Yet, here you are ignoring me like a boss! Thanks for your input.


----------



## Mark Johnston (Oct 18, 2019)

Anyway, EBay seller oldstuff4yousheepdog made these stencils if anyone else is interested. I don’t believe he has them listed yet, but shoot him a message & I’m sure he’ll hook you up.


----------



## Mark Johnston (Oct 18, 2019)

Surfrider Jim said:


> So much for preserving American history. Lets destroy it for the spoiled brat.
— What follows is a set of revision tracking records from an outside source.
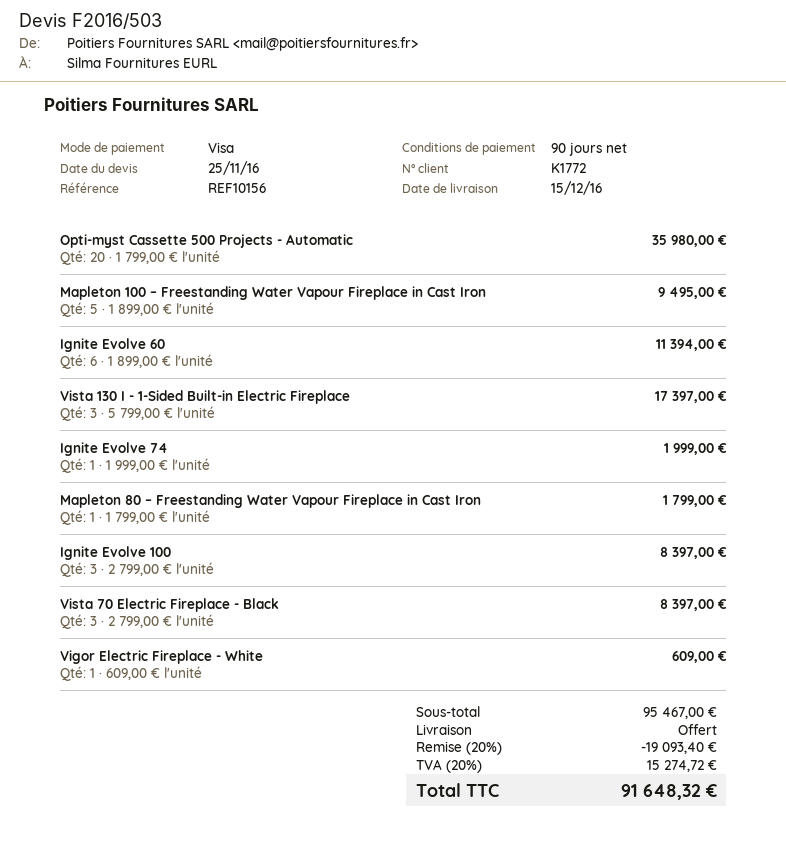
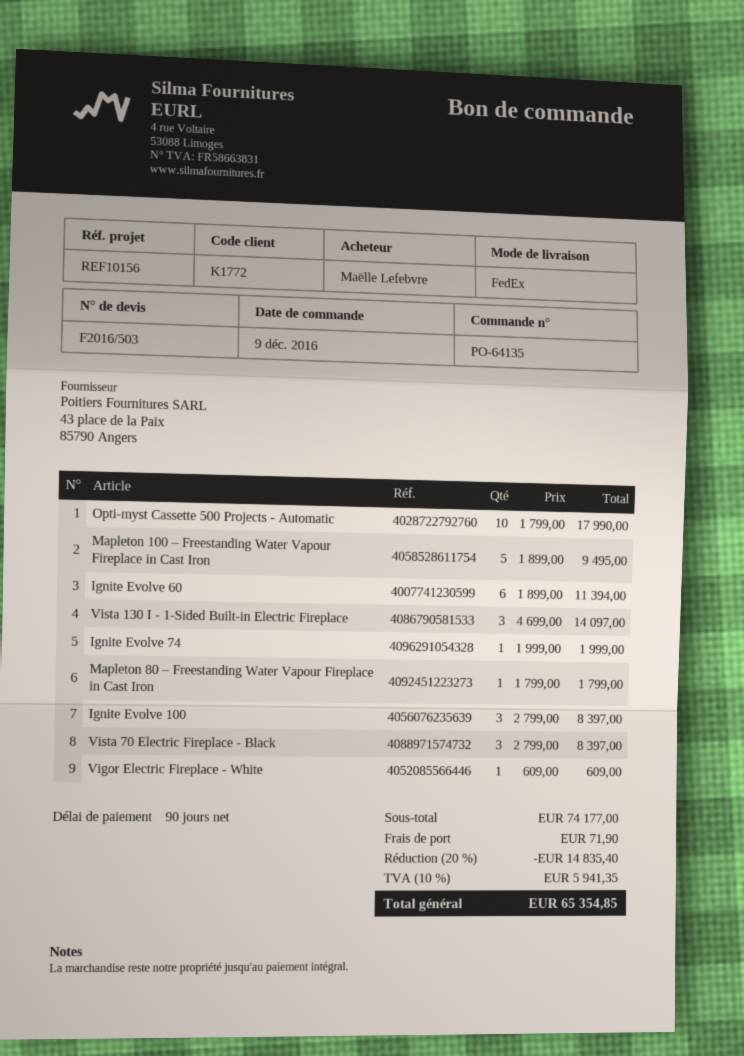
Opti-myst Cassette 500 Projects - Automatic: 20 x 1799.00 = 35980.00 -> 10 x 1799.00 = 17990.00
Vista 130 I - 1-Sided Built-in Electric Fireplace: 3 x 5799.00 = 17397.00 -> 3 x 4699.00 = 14097.00
subtotal: 95467.00 -> 74177.00
discount: 20% = 19093.40 -> 20% = 14835.40
shipping: 0.00 -> 71.90
tax: 20% = 15274.72 -> 10% = 5941.35
total: 91648.32 -> 65354.85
.......and the award for drama queen goes to Surfrider Jim!


----------



## ricobike (Oct 18, 2019)

Tank for $50 here:  https://thecabe.com/forum/threads/ladies-prewar-schwinn-part-out.160401/


----------



## Mark Johnston (Oct 18, 2019)

ricobike said:


> Tank for $50 here:  https://thecabe.com/forum/threads/ladies-prewar-schwinn-part-out.160401/



Thank you, but I’m tapped out on cash for bike parts at the moment. Those panels would be perfect though!


----------



## Mark Johnston (Mar 22, 2020)

Found a set I thought would fit, but they must  be for postwar frames.
$80 shipped if anyone needs them.


----------



## Just Jeff (Mar 22, 2020)

Schwinn 1941 ladies horn tank see reference pics | Sell - Trade: Bicycle Parts, Accessories, Ephemera
					

Wing pattern tank under spray paint. Tapped brackets. Has some dings here and there. But it is solid.




					thecabe.com
				




I believe this tank would work for you.


----------



## SJ_BIKER (Mar 22, 2020)

I have a tank for this if interested let me know...I had it on eBay..


----------



## Artweld (Mar 22, 2020)

Looks like that last post is probably a 41' tank. Similar to the one I have hanging up on a prewar ladies 41'



Sent from my LG-TP260 using Tapatalk


----------



## mickeyc (Oct 19, 2022)

Is that '41 tank the only year they used the "feather" motif?


----------